Casi podía sentirlo chamuscándole las manos, podía sentir los árboles y los arbustos moribundos, las vidas apagadas. Una retirada de energía, casi como el humo arrastrado hacia sus pulmones. Era una pelea que estaba ganando Arturo. Y Arturo estaba…

Encontró a Excalibur. Y Excalibur la encontró a ella.

Los cabellos que le envolvían los dedos se partieron y la sangre se precipitó como si fueran espinas. Se encontró mirando el rostro de Lancelot, que la sostenía entre sus brazos.

—¿Mi reina? ¡Ginebra!

—Estoy… bien.

Ginebra no estaba bien. Era incluso peor que cuando Arturo había desenvainado a Excalibur junto a ella la noche anterior. Durante un breve y espantoso momento, había sentido la fría y vacía extensión de Excalibur. No se parecía en nada al fuego de la Reina Oscura. Aquel era hambriento, activo, repleto de vida y destrucción.

Excalibur era un vacío. No tenía hambre, por lo que nunca se llenaría.

Durante un momento (que había durado un latido), Ginebra había estado segura de que sería ella la que desaparecería de la existencia en lugar de solo su magia. Sus pequeños y estúpidos nudos.

Lancelot no la soltó y Ginebra no podía pedir que lo hiciera. No creía que pudiera sostenerse sola. No todavía. La firme presencia de Lancelot era la base que necesitaba en ese momento. La roca pareció balancearse debajo de ella como si estuvieran en un miserable barco. No podía decir con qué fuerza se aferraba al brazo de Lancelot. No tenía tacto en las manos y no lo recuperaría hasta pasados unos días.
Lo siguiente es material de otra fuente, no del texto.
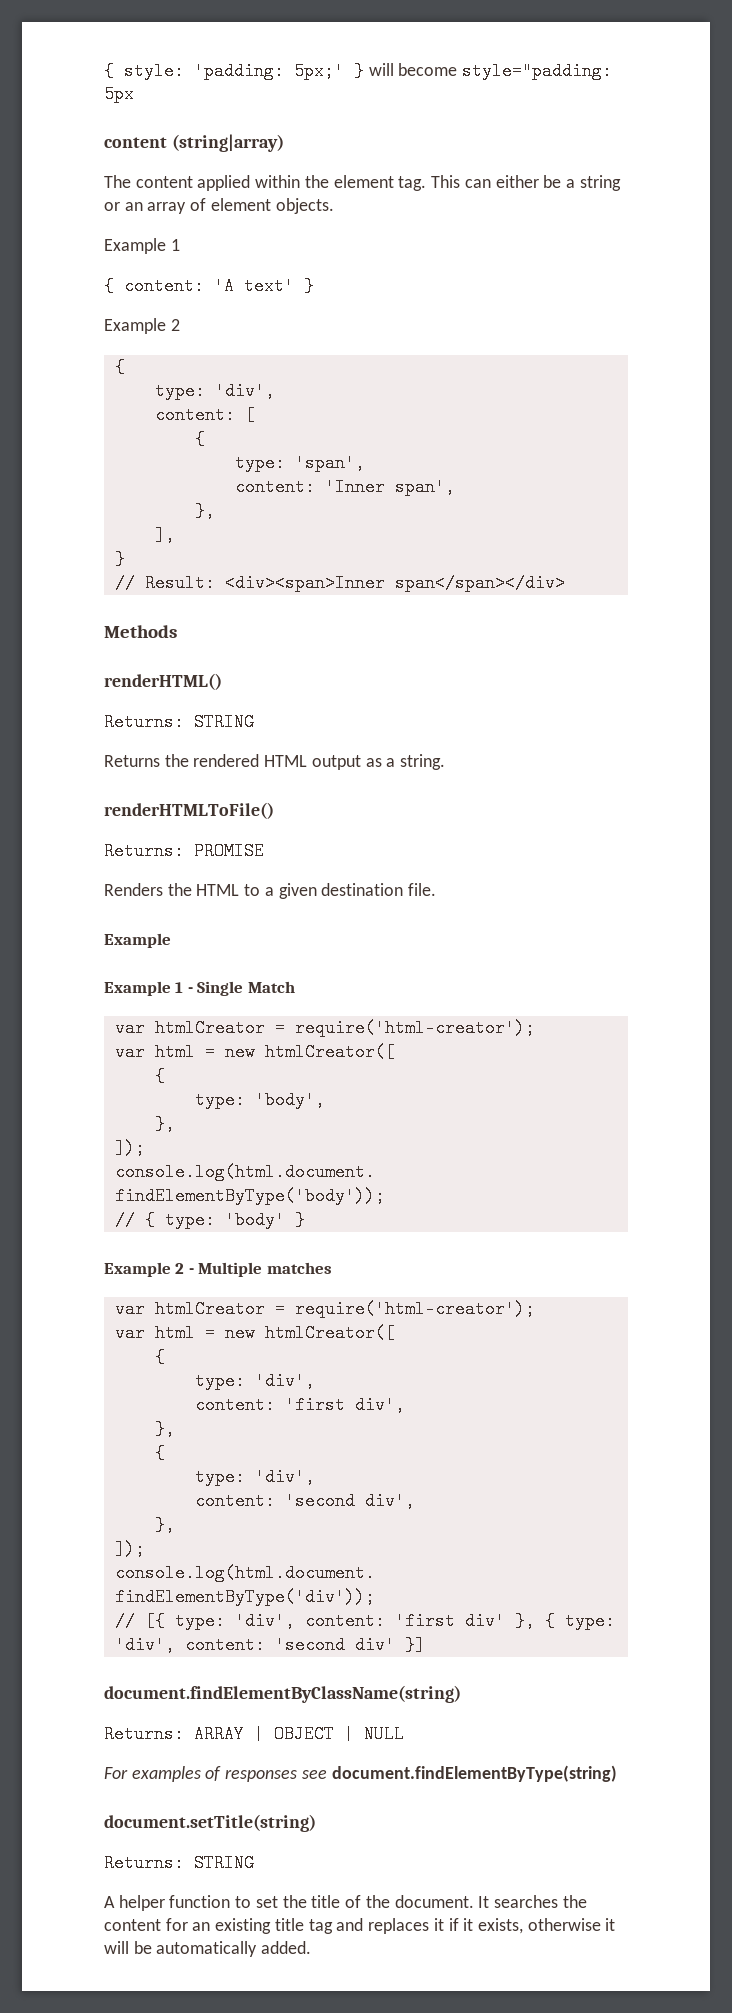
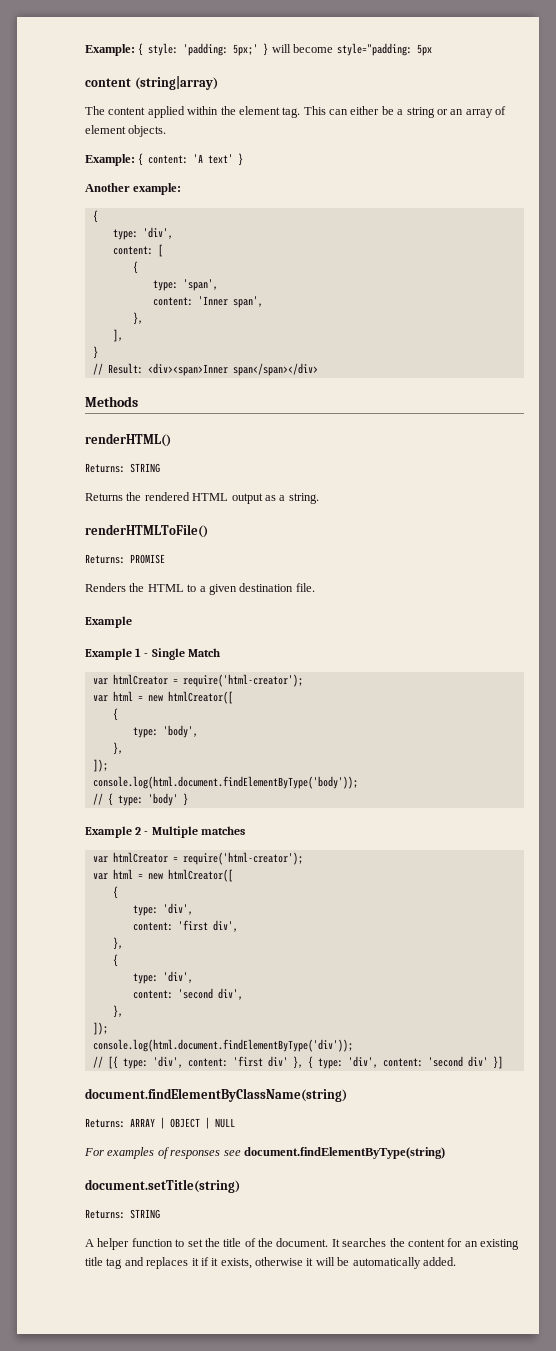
- { style: 'padding: 5px;' } will become style="padding: 5px
+ Example: { style: 'padding: 5px;' } will become style="padding: 5px
  This can either be a string or an array of element objects.
- Example 1
- { content: 'A text' }
- Example 2
+ Example: { content: 'A text' }
+ Another example:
Tras unos minutos, Ginebra se sintió capaz de sentarse. Se movió con cautela, apoyándose contra la roca, hombro con hombro con Lancelot.

—Están ganando la pelea.

—Eso es bueno.

—Pero esto no puede ser todo. La Reina Oscura todavía está allí. Lo habría notado si estuviera en los árboles. Y a Mordred también. —Ginebra estaba segura de que lo reconocería simplemente al sentir su presencia—. Están ahí fuera y, con esta derrota, sin duda tramarán algo nuevo y no sé cómo prevenirlo.

—¿Necesitas prevenirlo?

—¡Por supuesto!

Lancelot permaneció en silencio unos instantes.

—Hay cosas que no se pueden prever. No se puede predecir a todos los enemigos, no se pueden anticipar todos los movimientos. Solo puedes hacerles frente cuando aparecen, como hemos hecho hoy. Con éxito. Así que hacemos todo lo posible para estar preparadas. Vigilamos y esperamos.

—Odio esperar.

Lancelot rio ante el tono petulante de Ginebra.

—No creas que hemos desperdiciado nuestro día en tonterías. Imagínanos como una víbora, enroscada y oculta, esperando el golpe.

Ginebra apoyó la cabeza en el hombro de Lancelot.

—No puedo dormir esta noche.

Tenía las manos entumecidas en un dolor agonizante. No le parecía demasiado justo, pero ese era el coste de la magia. Se estremeció, sin poder soportar el frío al recordar el breve roce con Excalibur.

—En ese caso, velaremos juntas.

—La próxima vez que Arturo esté fuera puedes dormir en mi sala de estar. Así estarás lo bastante cerca para oír si algo va mal. Y no estarás sola, de pie en la oscuridad.

Lancelot se movió para que la cabeza de Ginebra reposara en un ángulo más cómodo contra su hombro. Su susurro era más suave de lo normal cuando respondió:

—Nunca estoy a oscuras cuando te estoy protegiendo.

Pasaron la noche escondidas en la alcoba en un agradable silencio. Por una vez, a Ginebra no le preocupó todo lo que escapaba de su control. Arturo había ganado el combate y Brangien la ayudaría a descubrir qué se había apoderado de sus sueños.

Lancelot tenía razón. Estarían preparadas para todo lo que viniera. Juntas.